Start of Records supplied

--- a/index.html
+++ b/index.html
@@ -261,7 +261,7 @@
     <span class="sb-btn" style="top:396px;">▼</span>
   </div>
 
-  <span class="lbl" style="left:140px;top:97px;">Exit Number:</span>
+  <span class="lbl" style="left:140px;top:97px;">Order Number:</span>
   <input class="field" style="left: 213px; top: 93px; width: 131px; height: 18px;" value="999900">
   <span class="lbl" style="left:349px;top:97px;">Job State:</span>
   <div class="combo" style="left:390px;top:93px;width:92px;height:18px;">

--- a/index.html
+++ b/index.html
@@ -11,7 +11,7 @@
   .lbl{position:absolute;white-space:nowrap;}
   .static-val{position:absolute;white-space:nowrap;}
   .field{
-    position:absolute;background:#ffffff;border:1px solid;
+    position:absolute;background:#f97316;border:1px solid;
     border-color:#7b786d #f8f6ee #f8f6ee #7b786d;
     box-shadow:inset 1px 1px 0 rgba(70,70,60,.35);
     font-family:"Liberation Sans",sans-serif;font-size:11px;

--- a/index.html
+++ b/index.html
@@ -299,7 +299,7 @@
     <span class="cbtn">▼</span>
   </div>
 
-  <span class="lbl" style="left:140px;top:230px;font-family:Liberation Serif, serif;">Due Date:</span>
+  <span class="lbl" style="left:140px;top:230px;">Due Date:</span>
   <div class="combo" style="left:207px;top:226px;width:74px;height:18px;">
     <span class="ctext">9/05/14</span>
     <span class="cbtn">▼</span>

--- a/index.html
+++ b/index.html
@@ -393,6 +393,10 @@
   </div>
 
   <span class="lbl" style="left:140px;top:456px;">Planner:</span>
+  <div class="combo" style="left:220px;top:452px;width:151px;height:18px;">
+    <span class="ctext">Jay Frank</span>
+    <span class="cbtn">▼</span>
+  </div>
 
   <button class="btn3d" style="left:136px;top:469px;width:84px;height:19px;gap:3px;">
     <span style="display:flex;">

End of Records supplied
Start of Records supplied

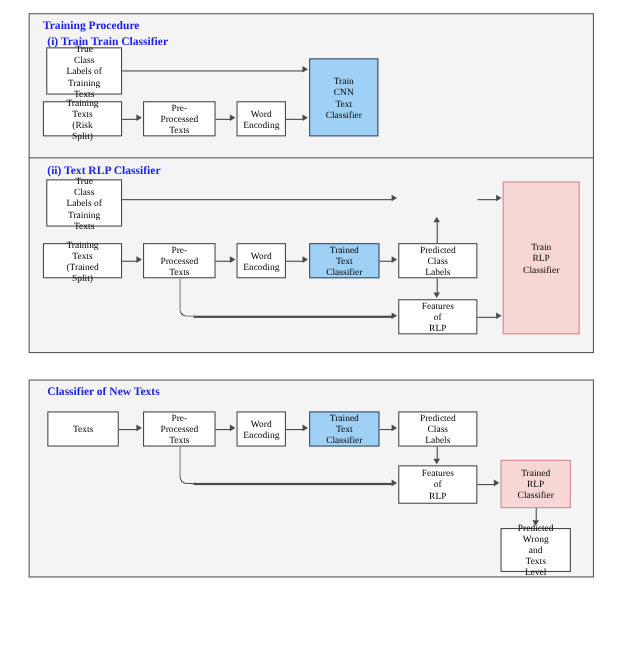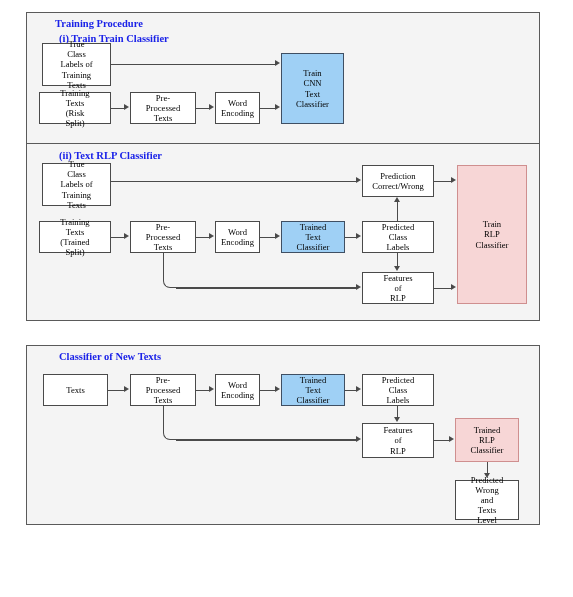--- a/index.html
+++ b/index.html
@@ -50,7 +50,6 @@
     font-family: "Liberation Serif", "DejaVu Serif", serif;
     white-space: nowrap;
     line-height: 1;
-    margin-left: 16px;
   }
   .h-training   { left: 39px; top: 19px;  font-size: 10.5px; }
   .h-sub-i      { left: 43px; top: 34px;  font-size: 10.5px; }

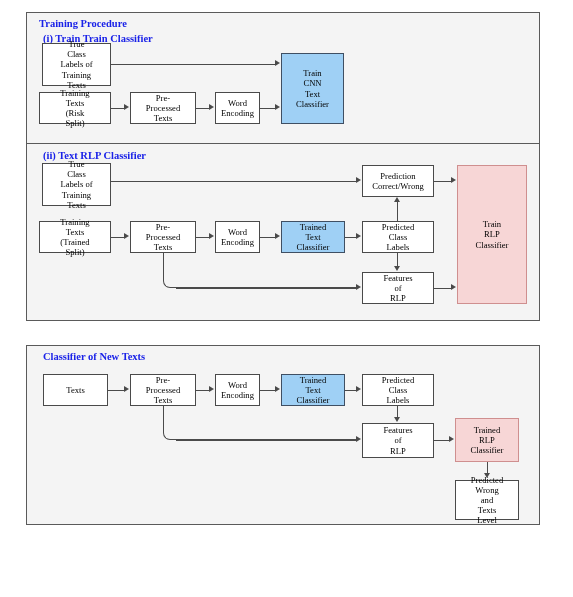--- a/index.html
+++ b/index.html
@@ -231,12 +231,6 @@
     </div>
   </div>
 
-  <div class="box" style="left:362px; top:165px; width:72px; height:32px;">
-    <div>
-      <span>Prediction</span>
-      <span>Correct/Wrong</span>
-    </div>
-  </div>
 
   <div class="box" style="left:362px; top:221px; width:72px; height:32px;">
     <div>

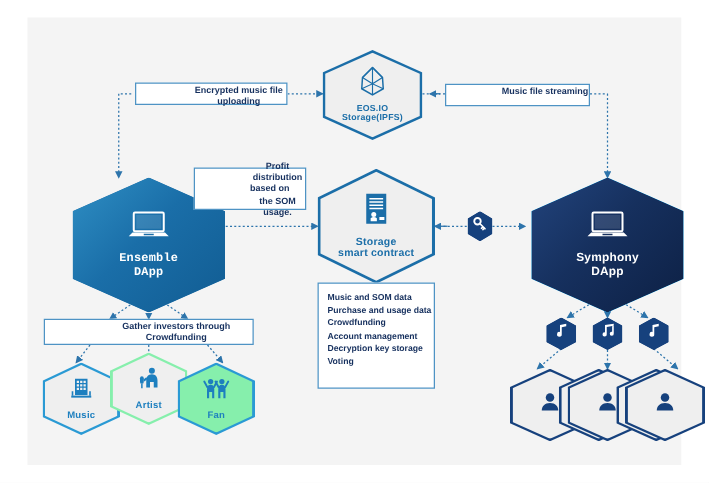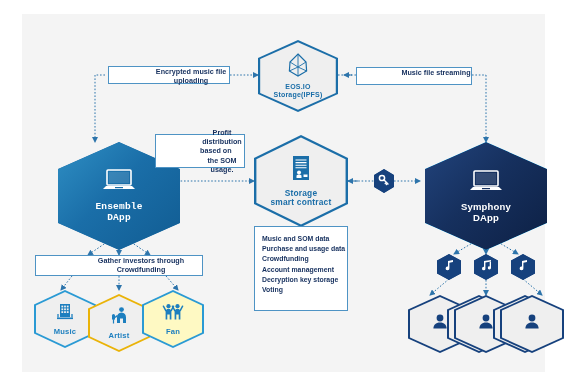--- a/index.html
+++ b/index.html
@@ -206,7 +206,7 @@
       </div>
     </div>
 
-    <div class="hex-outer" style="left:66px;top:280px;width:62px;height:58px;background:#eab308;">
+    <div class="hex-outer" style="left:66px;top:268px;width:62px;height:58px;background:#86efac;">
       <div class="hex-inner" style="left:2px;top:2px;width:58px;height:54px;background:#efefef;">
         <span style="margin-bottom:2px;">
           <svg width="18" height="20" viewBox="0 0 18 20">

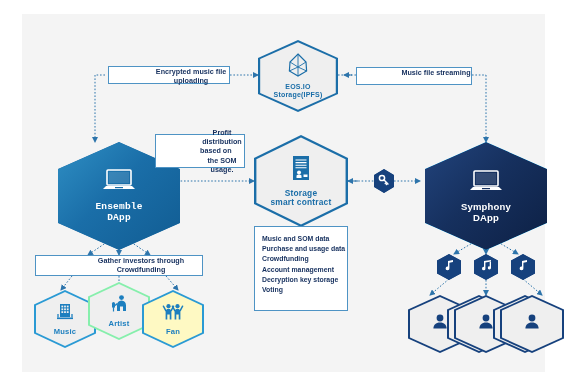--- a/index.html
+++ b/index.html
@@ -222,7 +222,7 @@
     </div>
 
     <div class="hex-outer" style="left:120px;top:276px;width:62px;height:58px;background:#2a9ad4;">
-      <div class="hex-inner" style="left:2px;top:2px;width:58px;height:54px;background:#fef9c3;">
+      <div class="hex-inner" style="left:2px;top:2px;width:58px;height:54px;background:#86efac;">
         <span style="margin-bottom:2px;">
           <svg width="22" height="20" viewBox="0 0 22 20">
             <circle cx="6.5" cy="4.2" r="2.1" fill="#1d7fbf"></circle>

End of Records supplied

* **About this exercise**
Search the entries above for the string "Date". Copy each line in which it appears.

* **Result of the task**
-  <span class="lbl" style="left:140px;top:230px;font-family:Liberation Serif, serif;">Due Date:</span>
+  <span class="lbl" style="left:140px;top:230px;">Due Date:</span>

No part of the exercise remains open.